Luciano Iess: Liquid ocean on Saturn’s moon Titan
Scientists have long suspected that Saturn’s largest moon, called Titan, might have a liquid ocean beneath its surface. New analysis of data from NASA’s Cassini spacecraft now has lead to the “almost inescapable” conclusion that, indeed, Saturn’s moon Titan likely harbors a layer of liquid water under its ice shell. This finding appeared in the June 28, 2012 issue of the journal Science. EarthSky spoke to planetary scientist Luciano Iess of Sapienza University in Rome, Italy, who led the discovery team.
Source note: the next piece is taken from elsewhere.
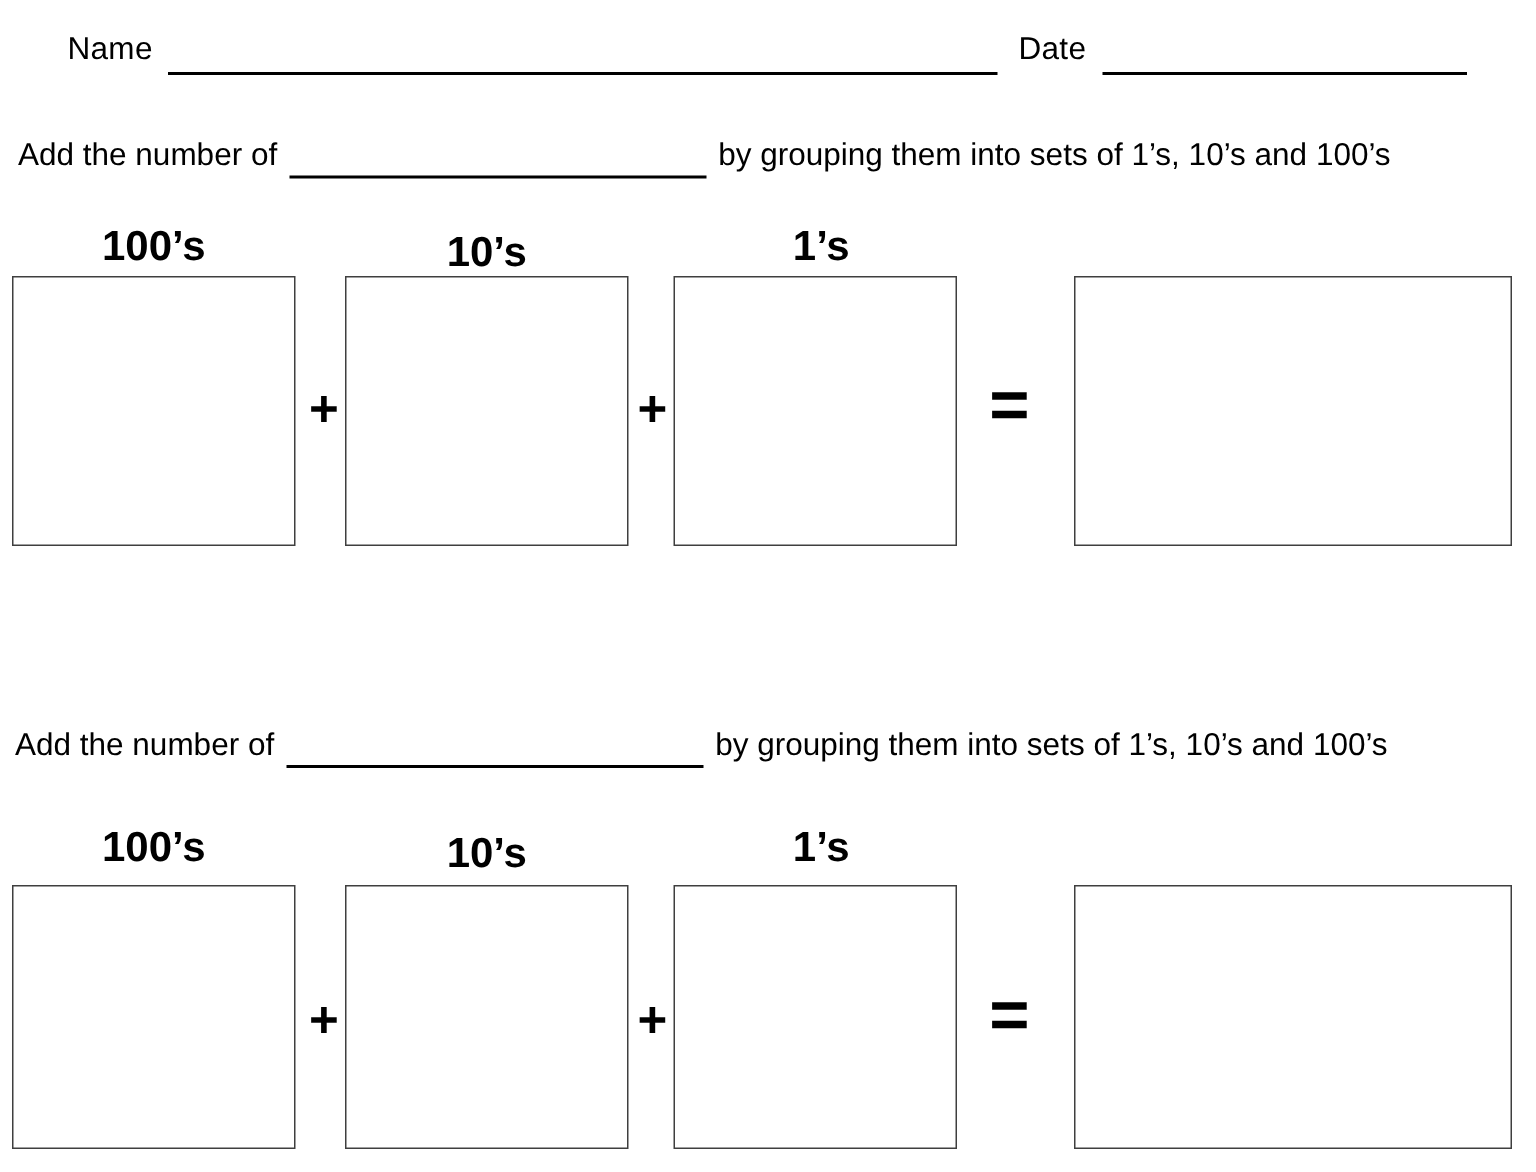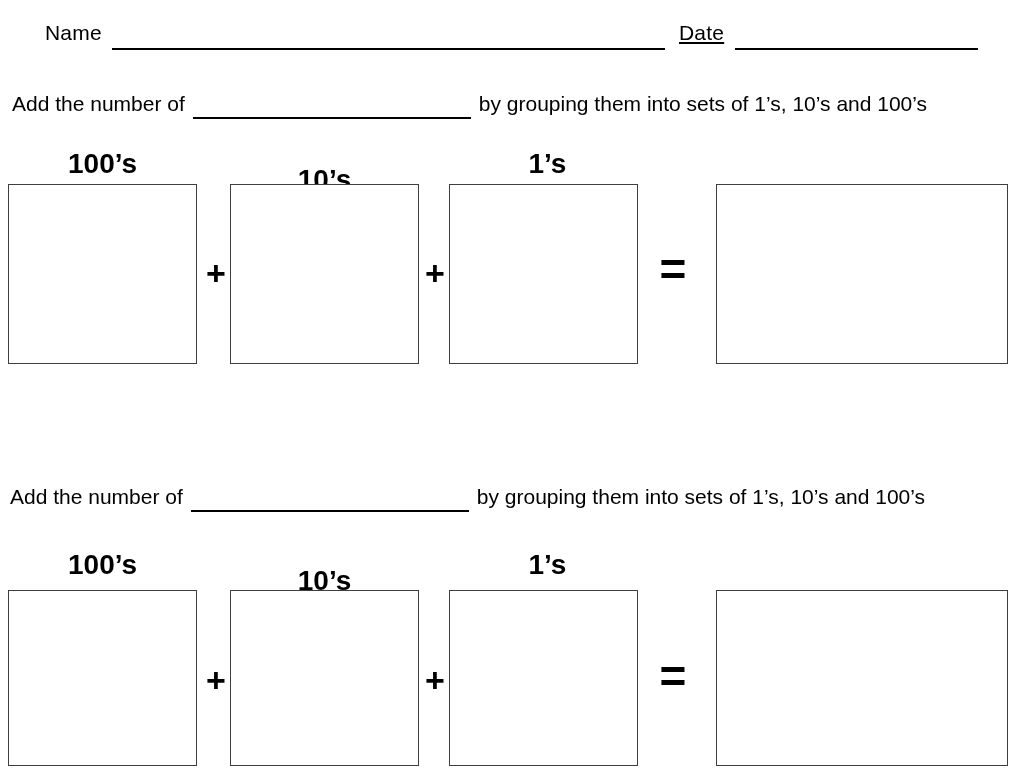"Date" .date-label { text-decoration: underline -> none }
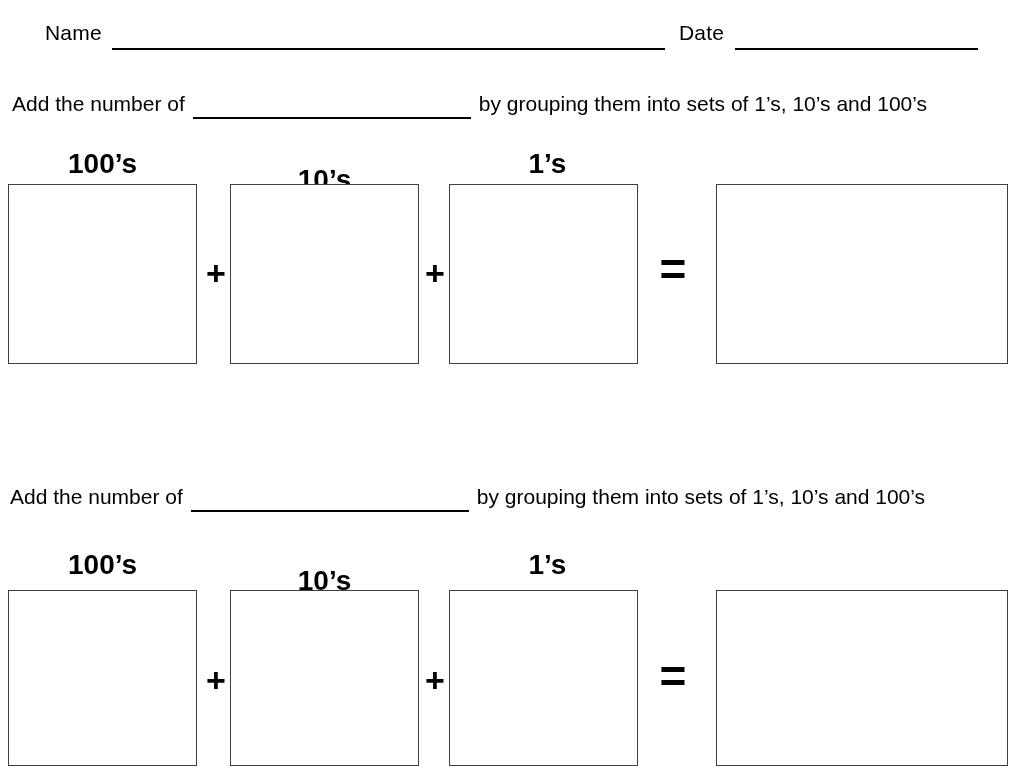"10’s" .head-t { top: 16px -> 4px }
He said:
The main finding is that underneath the external icy crust of Titan, there is an underneath ocean. There is a liquid layer. The study was carried out by studying, essentially, the tides on Titan.
Unlike the tides familiar to beach-goers on Earth, the tides on Titan are up and down movements of the surface ice. Earth also undergoes measurable land tides, caused by our nearby moon. If Titan were made entirely of stiff rock and ice, the scientists say, the gravitational attraction of Saturn would cause “tides” on Titan’s solid surface about three feet (one meter) in height. Instead, according too the estimates of Iess and his team, Titan’s tides are as large as about 30 feet (10 meters) – 10 times larger than anticipated.
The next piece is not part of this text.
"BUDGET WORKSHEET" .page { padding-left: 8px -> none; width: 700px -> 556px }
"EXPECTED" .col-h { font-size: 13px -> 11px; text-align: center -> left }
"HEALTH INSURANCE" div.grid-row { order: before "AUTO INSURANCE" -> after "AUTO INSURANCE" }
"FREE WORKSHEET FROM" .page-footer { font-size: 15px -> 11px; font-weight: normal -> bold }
The height of these moving bulges, or tides, suggests Titan is not made entirely of solid rocky material. That is why, scientists believe, there must be liquid water beneath Titan’s surface.
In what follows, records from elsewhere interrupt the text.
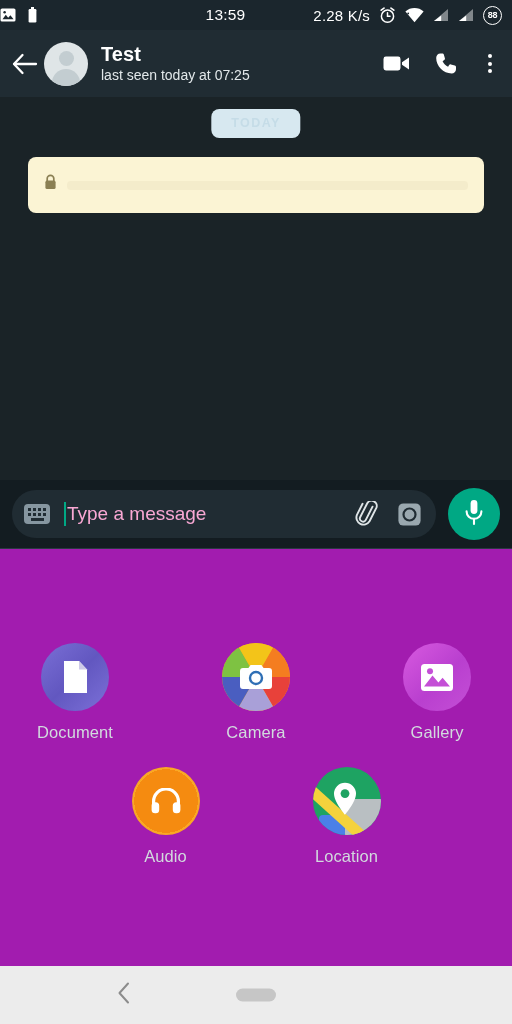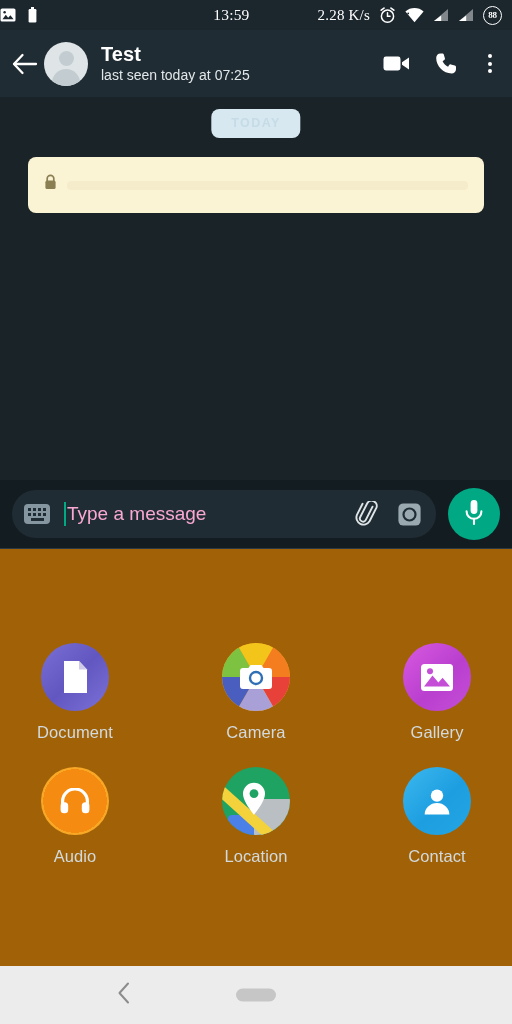"13:59" #statusbar { font-family: Liberation Serif, serif -> none }
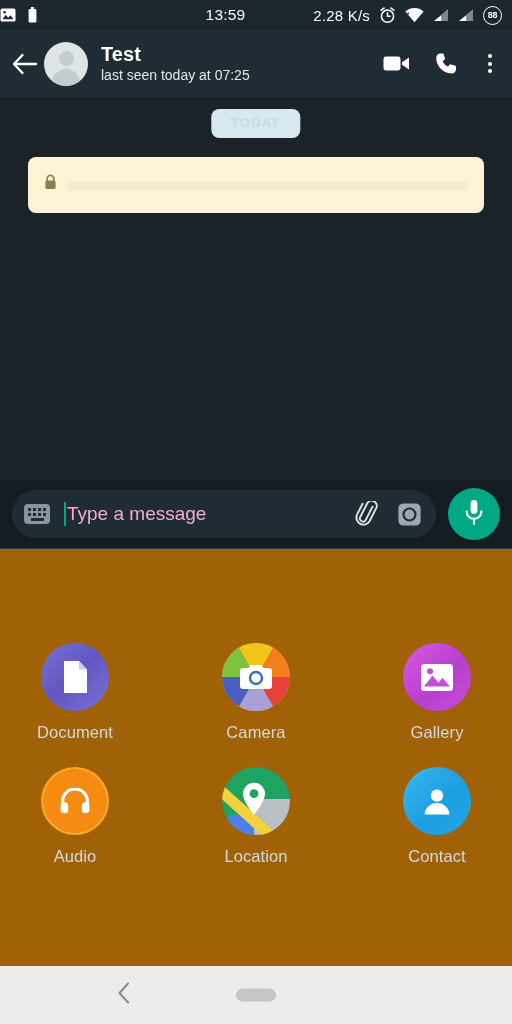"Document" #attach-panel { background: #a16207 -> #a21caf }
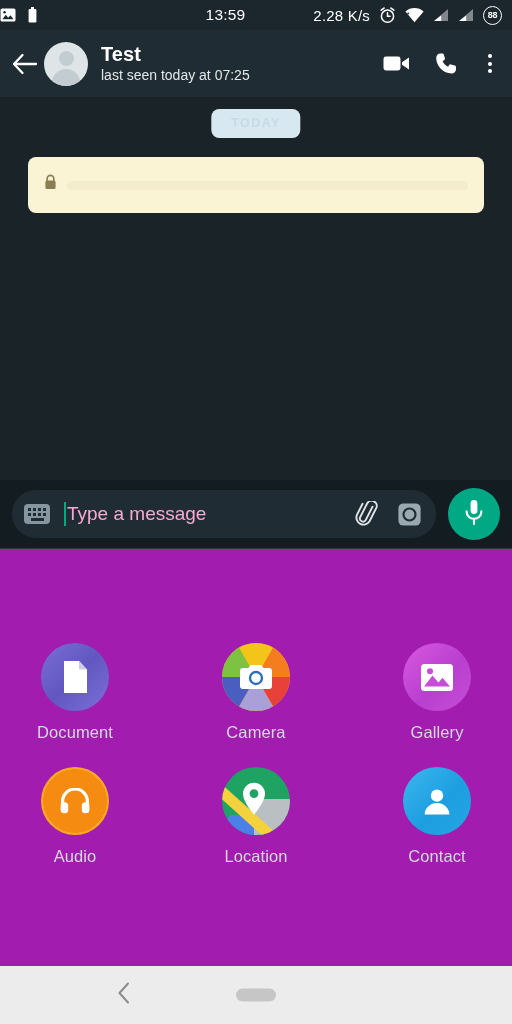"Contact" div.attach-item { html: <div> <div> <svg> <circle></circle> <path></path> </svg> </div> <div>Contact</div> </div> -> none }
The height of the land tides on Titan let Iess’ team estimate the amount of water in Titan’s underground ocean. Iess said there could be more than 10 times all the water of Earth. Because Titan’s surface is mostly made of water ice, which is abundant in moons of the outer solar system, scientists infer Titan’s ocean is likely mostly liquid water. Otherwise, Iess said, little is known about the underground ocean on Titan.
On Earth, water means life. Does the presence of an underground ocean on Titan indicate there is life on this moon of Saturn? Dr. Iess said:
We have discovered water. We don’t have to expect that this water contains life. It may or may not. I’m personally rather skeptical, but this is a matter of judgment, which may not be too scientific after all.
The Cassini spacecraft made it possible to measure the height of the tides of solid ice on Saturn’s moon Titan. Cassini has been orbiting Saturn, and winding among the ringed planet’s moons, since 2004.
Bottom line: Cassini spacecraft observation of land tides in the solid surface of Titan suggest that this large moon of the planet Saturn has an ocean of liquid water below its icy surface. Planetary scientist Luciano Iess of Sapienza University in Rome, Italy led the discovery team. The team made their announcement in late June 2012.